What can be done if so? I mean, the tools we already have, there are different protectionprogramms and temperamentest already available, or is the problem not the sport and tools we use, is it something else?


----------



## Jeff Oehlsen (Apr 7, 2006)

What can be done????

Well really very little. I think that everyone has their idea of what is what when it comes to a GSD. It is pretty much based on one dog, and a good percentage of people base it on the first GSD.

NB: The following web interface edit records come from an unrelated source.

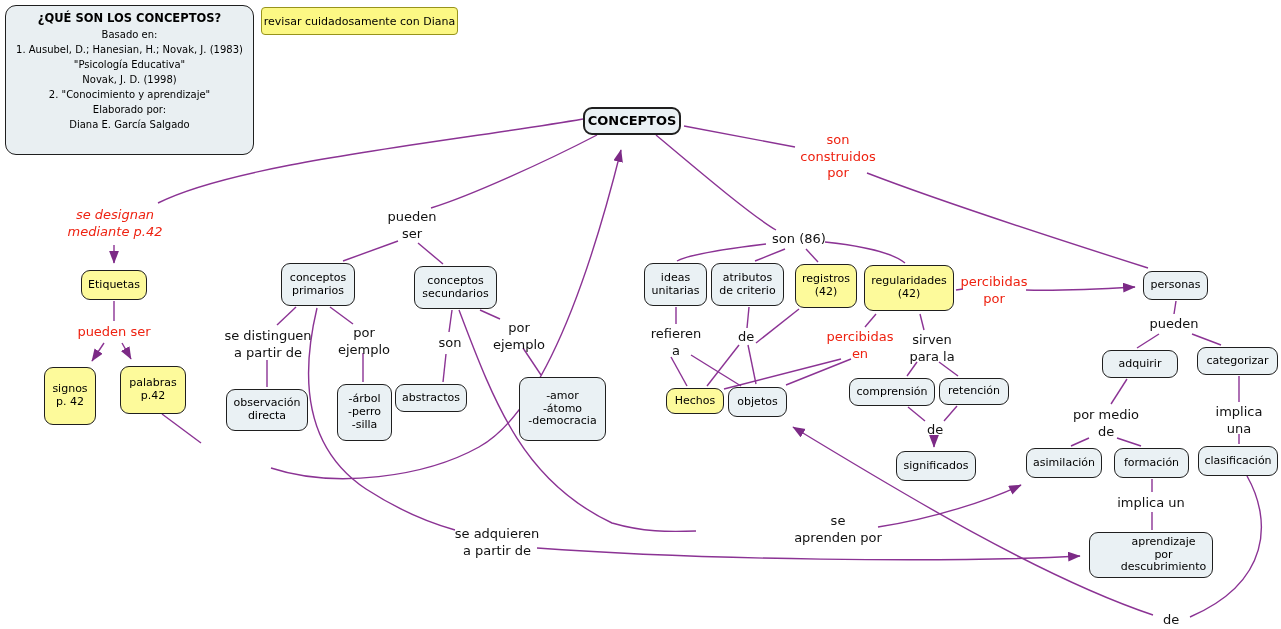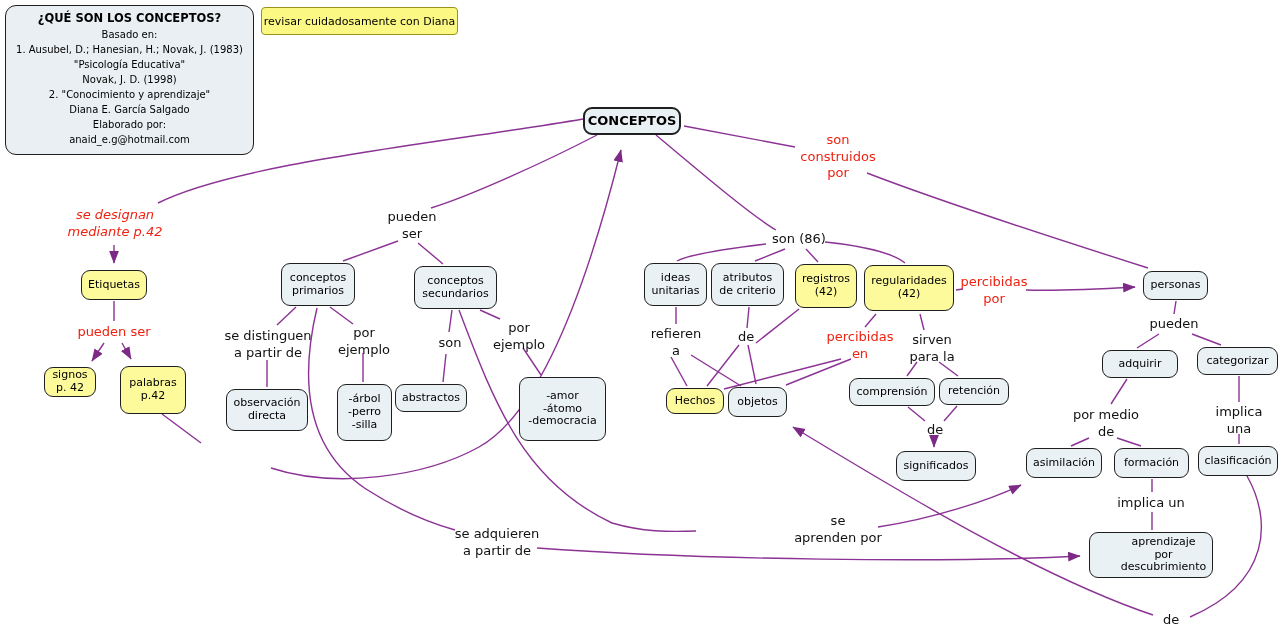"Diana E. García Salgado" div { order: before "Elaborado por:" -> after "Elaborado por:" }
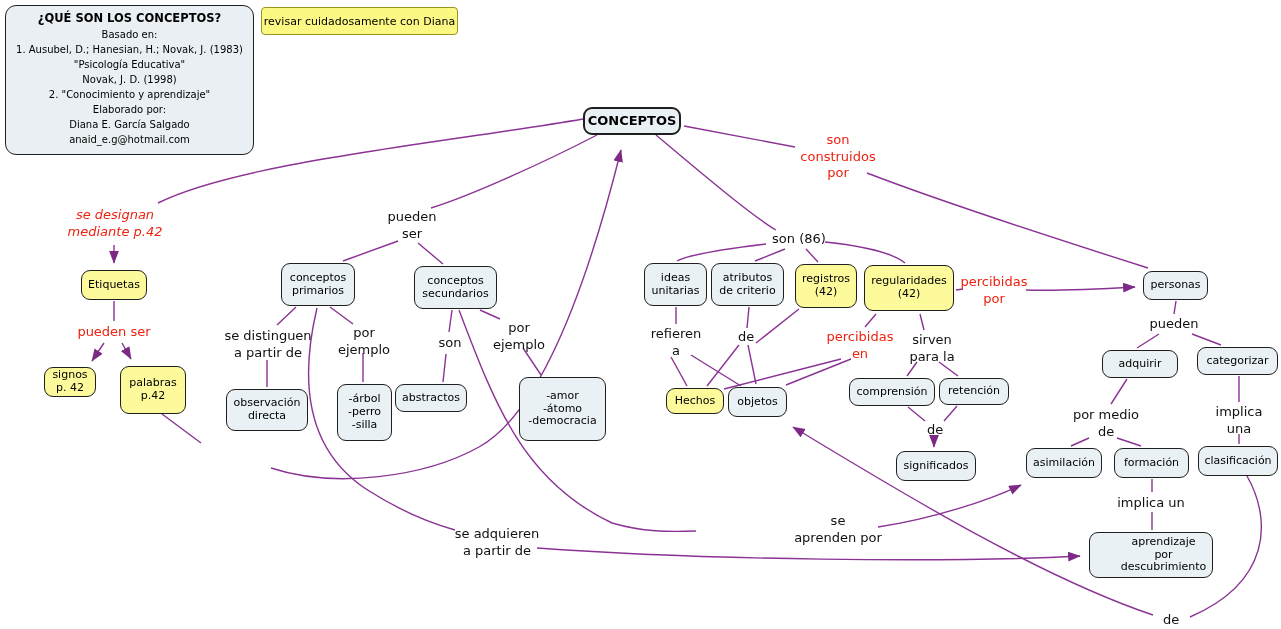"anaid_e.g@hotmail.com" div { html: <div>anaid_e.g@hotmail.com</div> -> none }
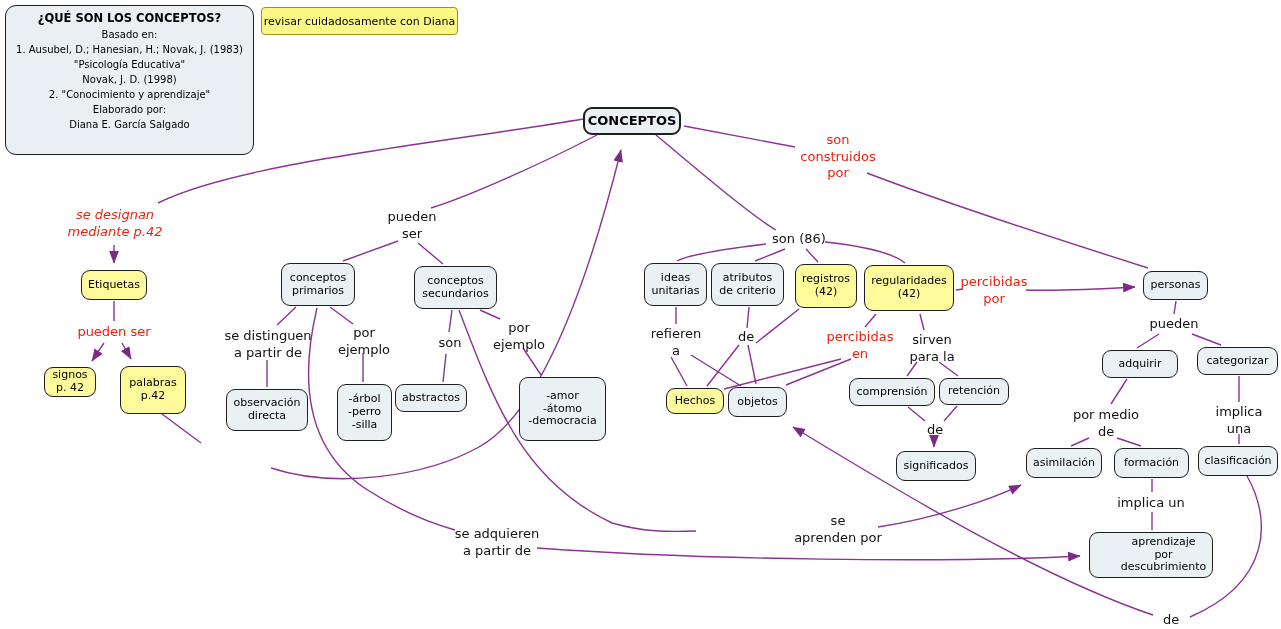"signos" div.node { height: 30px -> 58px }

This is the problem. Everyones idea of ideal is completely different, and very few could put it in writing. Too much "etheral" (myth) for my taste.

Sch is now about the scores, not dogs and we have generations of people that enjoy watching the middle dogs out there showing displacement behavior and calling it power. They screwed with terminology and are very happy with their dogs. Their dogs cannot produce shit, so there is always an "import" from the new cool region of the world to get GSD's from.

And you were wondering were my deep seated hate of the sport comes from?????? LOL What I hate the worst is the "excuse" that it is all that is around.

There are people overseas that are breeding good GSD's. They do not have all the crybabys that we do here screaming BYB BYB PUPPYMILLER if you breed more than one or two litters a year.

When I first saw "one or two" litters a year, all I could think of was the money. You cannot know your lines so well as to only produce one or two a year and have good dogs come from it. Then I saw what people thought were "good" dogs.

When I hear peole talking about breeding here in this country, I just hear that Monty Python song where the children are singing about sacred sperm in my head. :lol::lol::lol::lol::lol::lol::lol:


----------



## ann schnerre (Aug 24, 2006)

Jeff Oehlsen said:


> What can be done????
> 
> Well really very little. I think that everyone has their idea of what is what when it comes to a GSD. It is pretty much based on one dog, and a good percentage of people base it on the first GSD.
> 
> ...


i agree with this to a point. it seems to me that first, there needs to be a REALISTIC way of measuring the abilities the dogs were meant to have as a breed (any breed, not just GSD).

and here is the sticky point: what is a good measure? Sch in theory is a pretty good measure of all-round working ability in GSD, except it ignores their primary function as a herding dog. and the theory doesn't translate to the practical/practiced test.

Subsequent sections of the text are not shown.